🤖 AI Summary
To address the limitation of purely vision-based gaze estimation—namely, its insensitivity to directional priors—this paper proposes the first text-guided cross-modal gaze estimation paradigm. Methodologically, we design a text–face co-modeling framework featuring a direction-aware text generator that automatically produces natural-language gaze direction descriptions, and a CLIP-driven fine-grained multimodal fusion module that enables heterogeneous feature alignment and cross-modal attention integration.
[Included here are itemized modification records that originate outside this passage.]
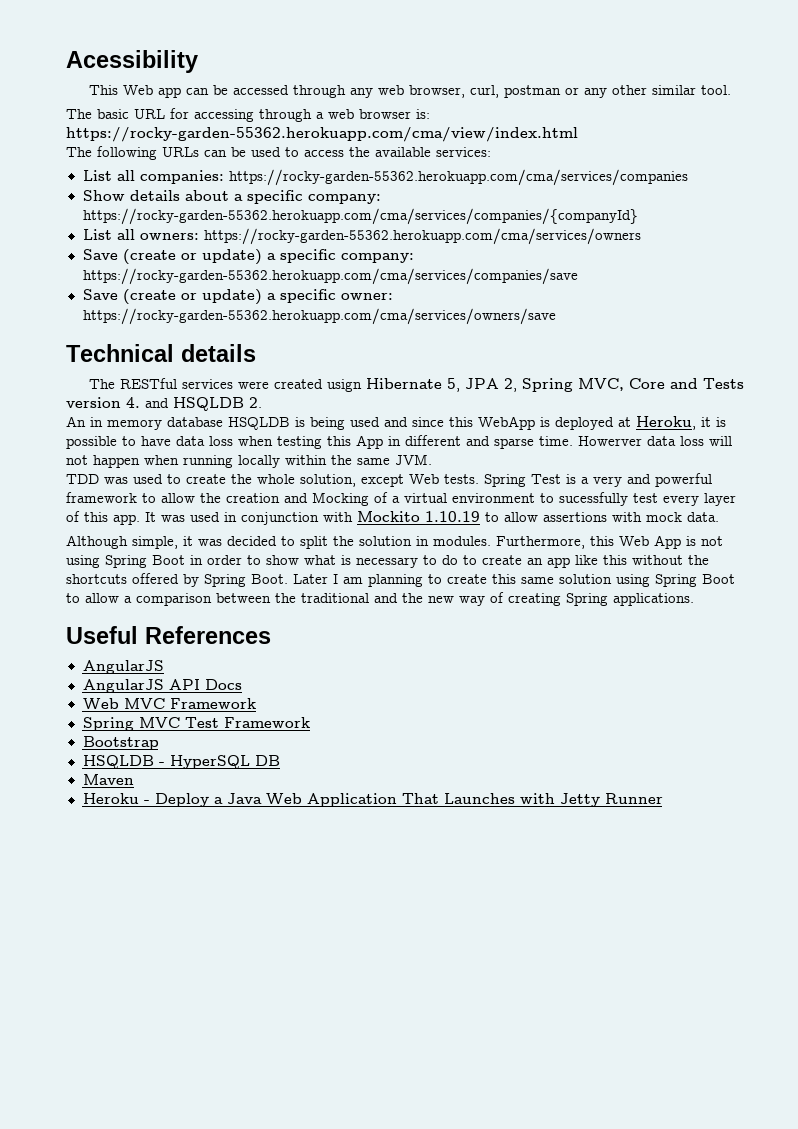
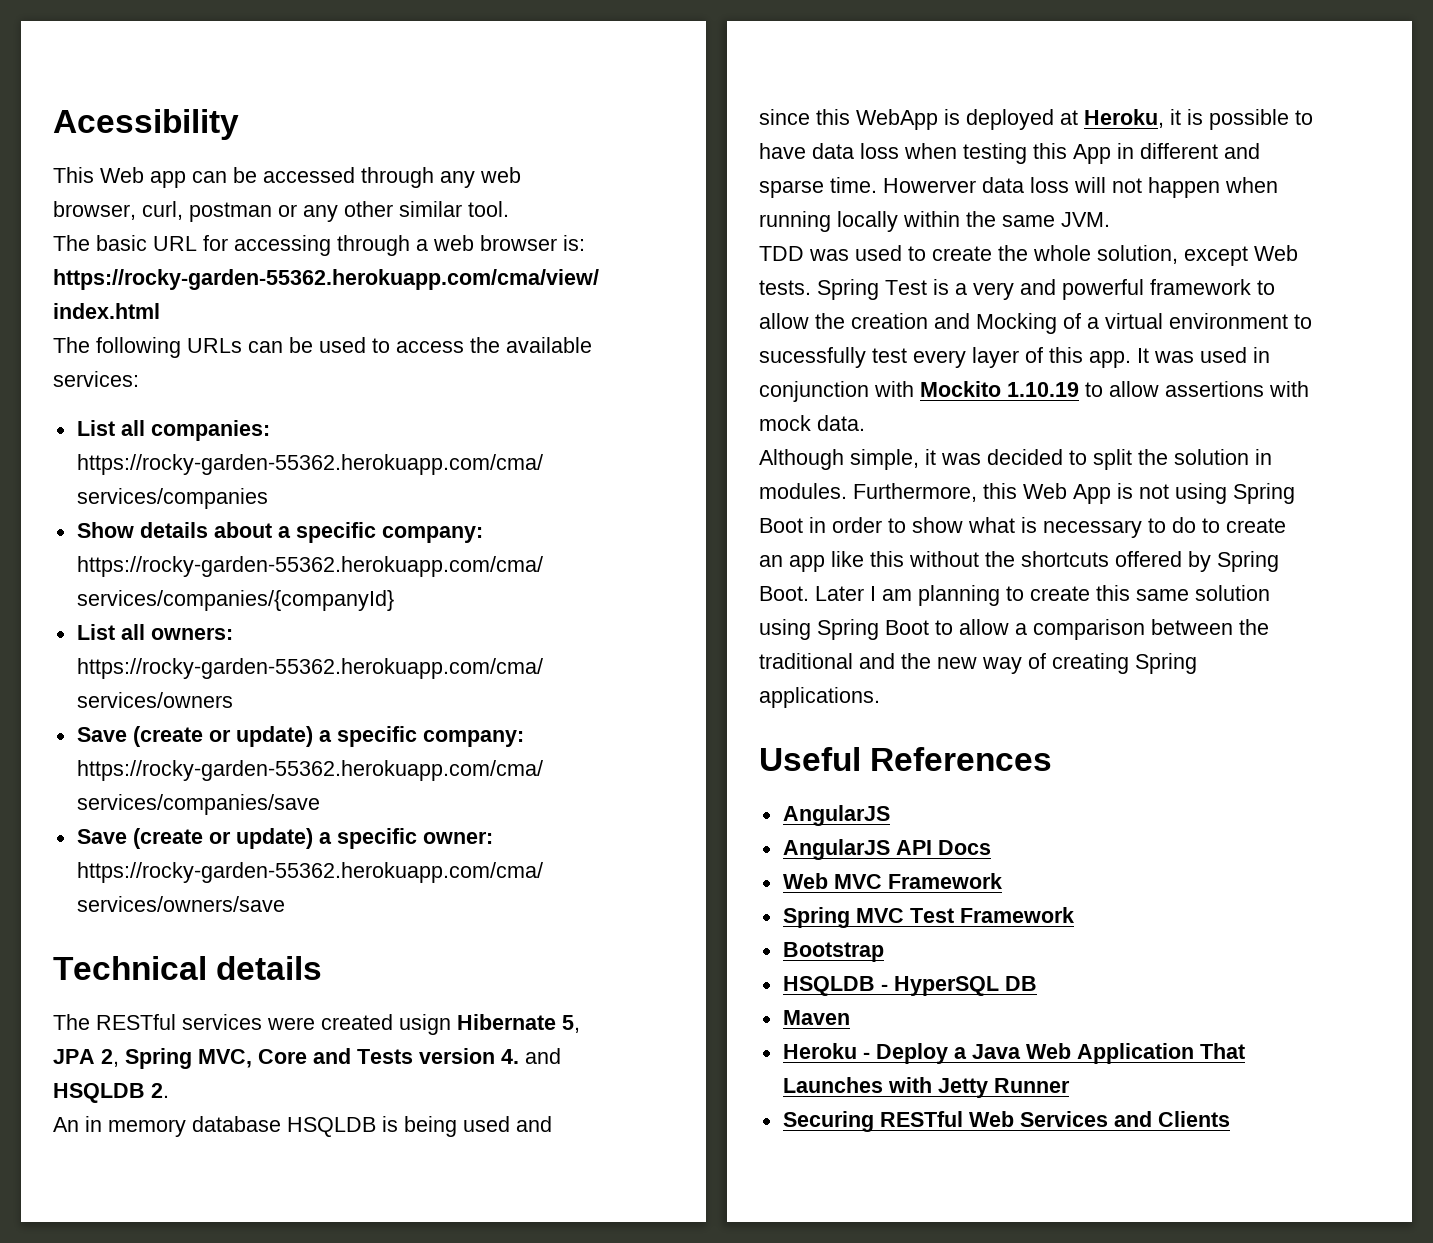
(663, 798) none -> [782,1111,1230,1132] // Securing RESTful Web Services and Clients

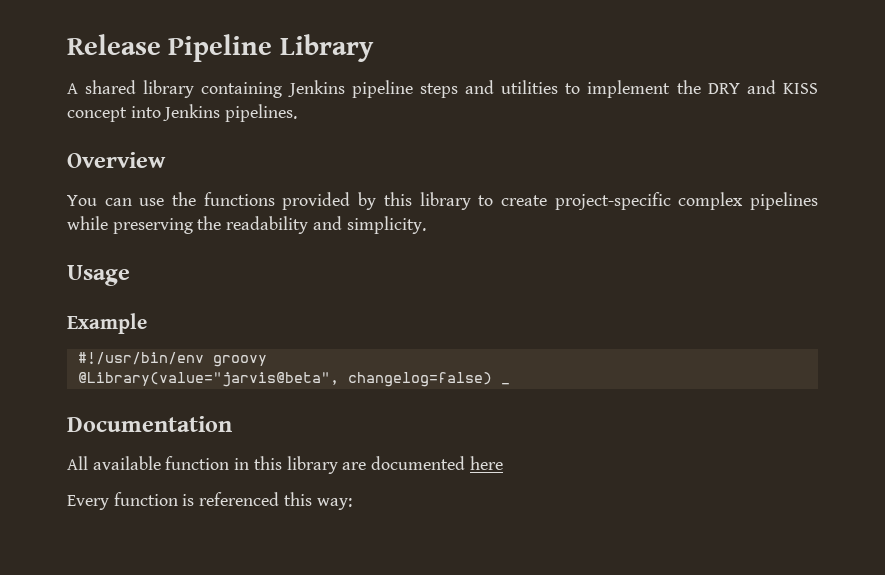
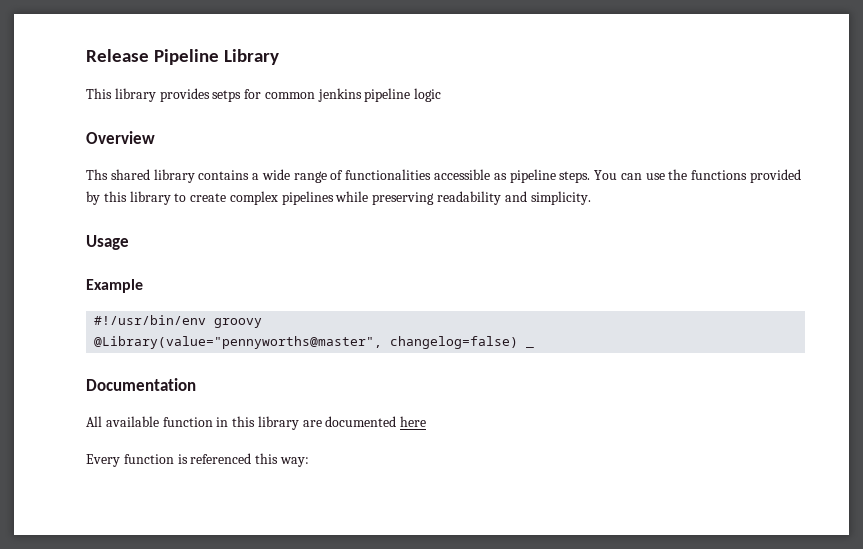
[67,80,818,98] [67,104,298,122] [67,152,166,168] A shared library containing Jenkins pipeline steps and utilities to implement the DRY and KISS concept into Jenkins pipelines. // Overview // -> [86,88,442,102] [86,131,155,144] [86,169,591,183] This library provides setps for common jenkins pipeline logic // Overview // Ths shared library contains a wide range of functionalities accessible as pipeline steps.
[554,192,671,210] project-specific -> (227, 197) none
[197,216,222,230] the -> (435, 198) none
[77,372,339,387] @Library(value="jarvis@beta", -> [94,336,383,349] @Library(value="pennyworths@master",

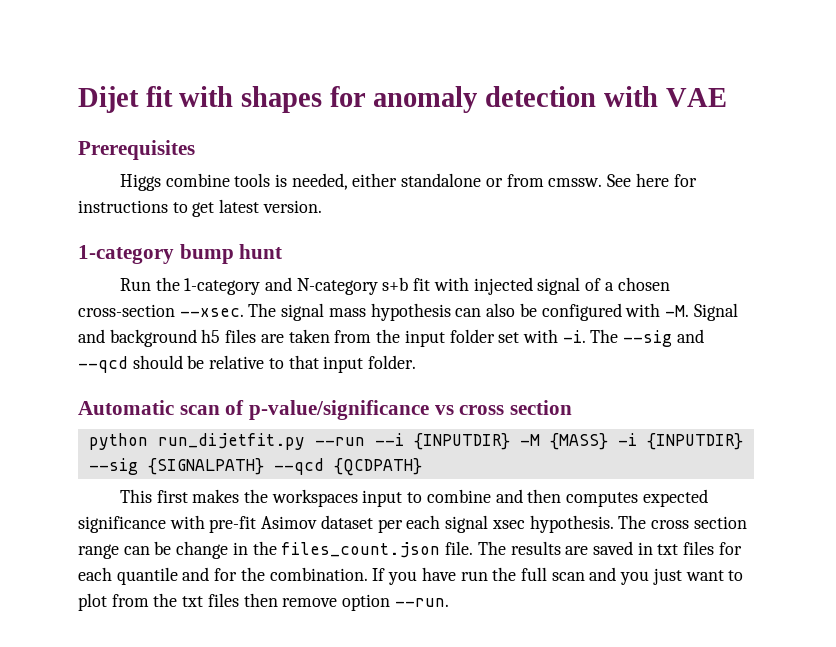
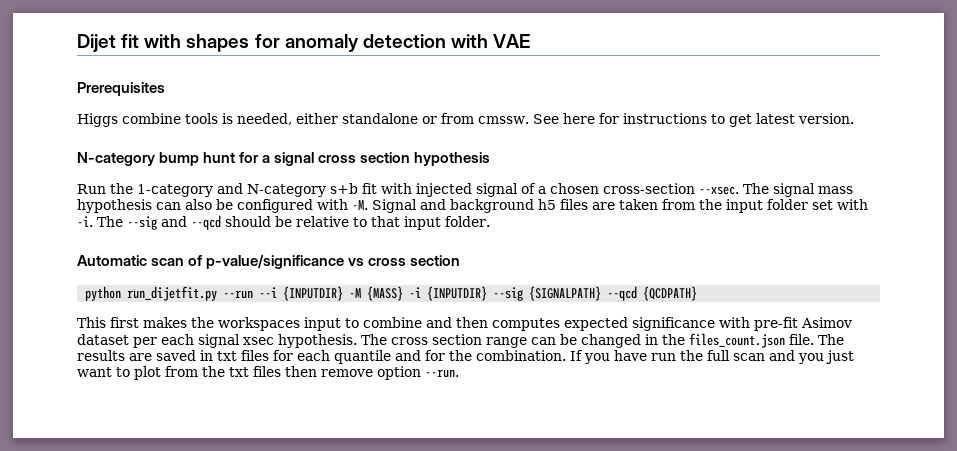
[78,245,174,264] 1-category -> [77,152,155,166] N-category
(283, 251) none -> [239,152,491,166] for a signal cross section hypothesis
[176,541,229,559] change -> [581,334,641,348] changed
Our core contribution lies in injecting linguistically grounded directional semantics as structured priors into visual gaze modeling, thereby overcoming representational bottlenecks inherent in unimodal approaches. Extensive experiments demonstrate state-of-the-art performance on three major benchmarks—MPIIGaze, EyeDiap, and Gaze360—significantly outperforming existing vision-only methods. To foster reproducibility and further research, we will publicly release our code and pre-trained models.
📝 Abstract
Visual gaze estimation, with its wide-ranging application scenarios, has garnered increasing attention within the research community. Although existing approaches infer gaze solely from image signals, recent advances in visual-language collaboration have demonstrated that the integration of linguistic information can significantly enhance performance across various visual tasks. Leveraging the remarkable transferability of large-scale Contrastive Language-Image Pre-training (CLIP) models, we address the open and urgent question of how to effectively apply linguistic cues to gaze estimation. In this work, we propose GazeCLIP, a novel gaze estimation framework that deeply explores text-face collaboration. Specifically, we introduce a meticulously designed linguistic description generator to produce text signals enriched with coarse directional cues. Furthermore, we present a CLIP-based backbone adept at characterizing text-face pairs for gaze estimation, complemented by a fine-grained multimodal fusion module that models the intricate interrelationships between heterogeneous inputs. Extensive experiments on three challenging datasets demonstrate the superiority of GazeCLIP, which achieves state-of-the-art accuracy. Our findings underscore the potential of using visual-language collaboration to advance gaze estimation and open new avenues for future research in multimodal learning for visual tasks. The implementation code and the pre-trained model will be made publicly available.